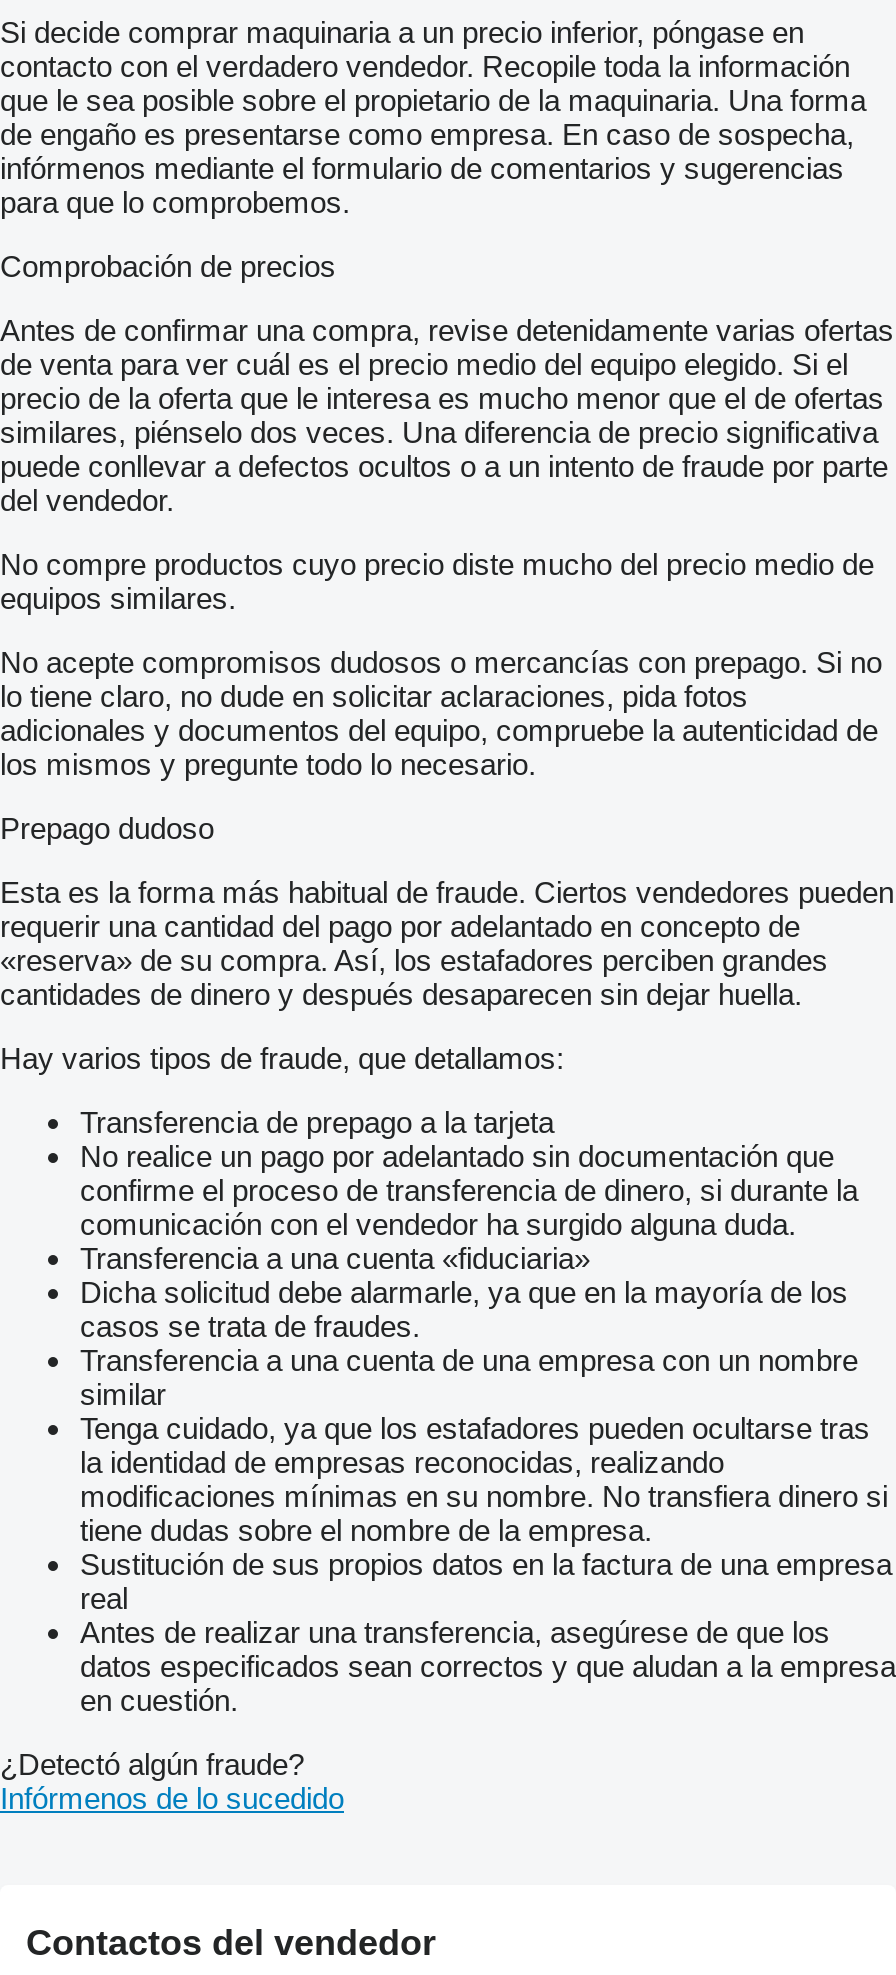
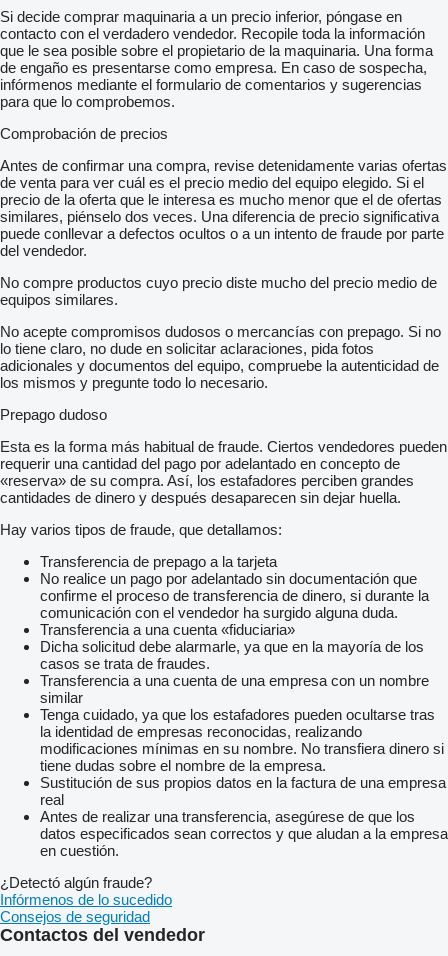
+ Consejos de seguridad
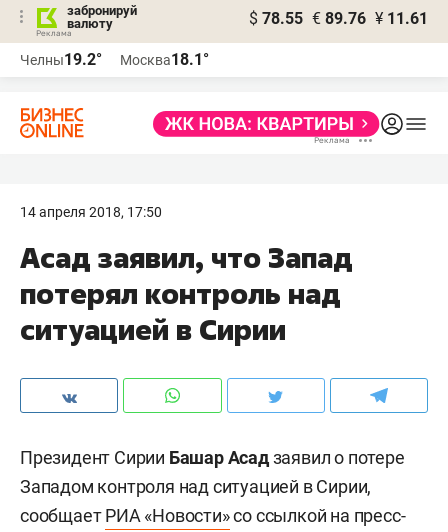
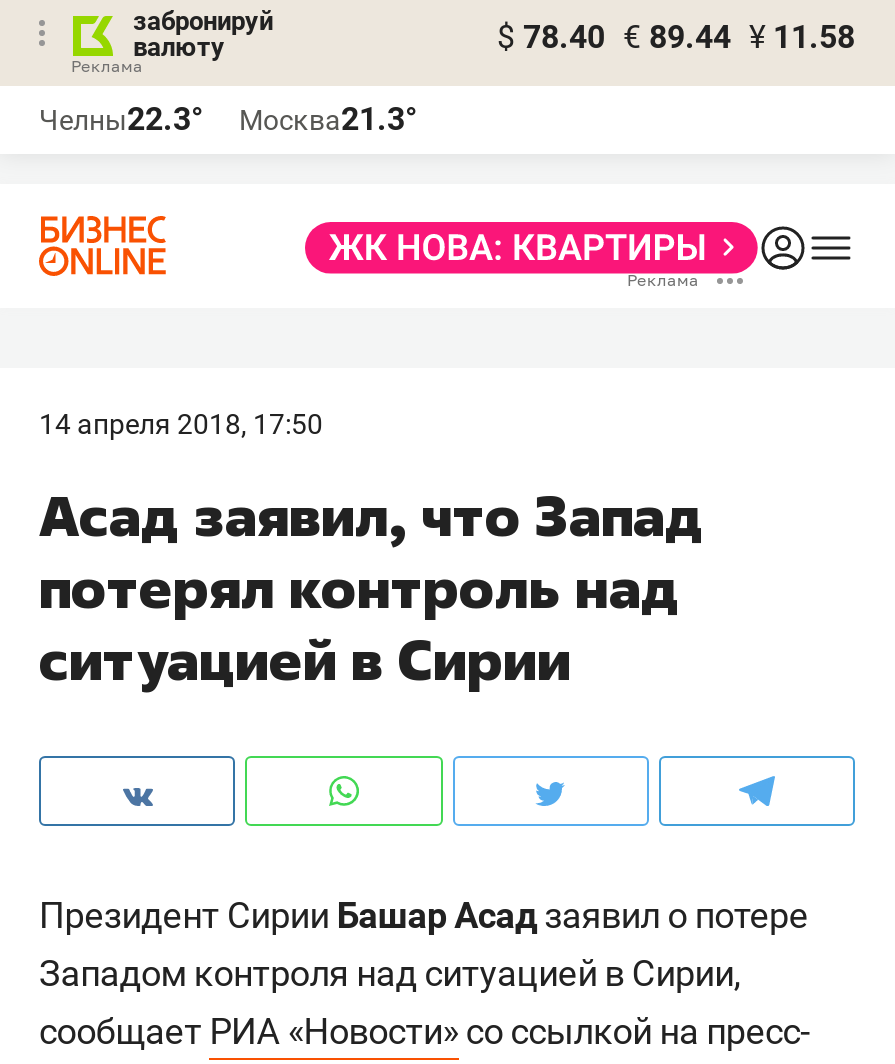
- $ 78.55 € 89.76 ¥ 11.61
+ $ 78.40 € 89.44 ¥ 11.58

- Челны19.2°
+ Челны22.3°

- Москва18.1°
+ Москва21.3°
· · ·
> **INSTRUCTIONS FOR THE TASK**
Output the listing above exactly, excluding all pictures.

> **FINISHED TASK**
+ Consejos de seguridad
- $ 78.55 € 89.76 ¥ 11.61
+ $ 78.40 € 89.44 ¥ 11.58

- Челны19.2°
+ Челны22.3°

- Москва18.1°
+ Москва21.3°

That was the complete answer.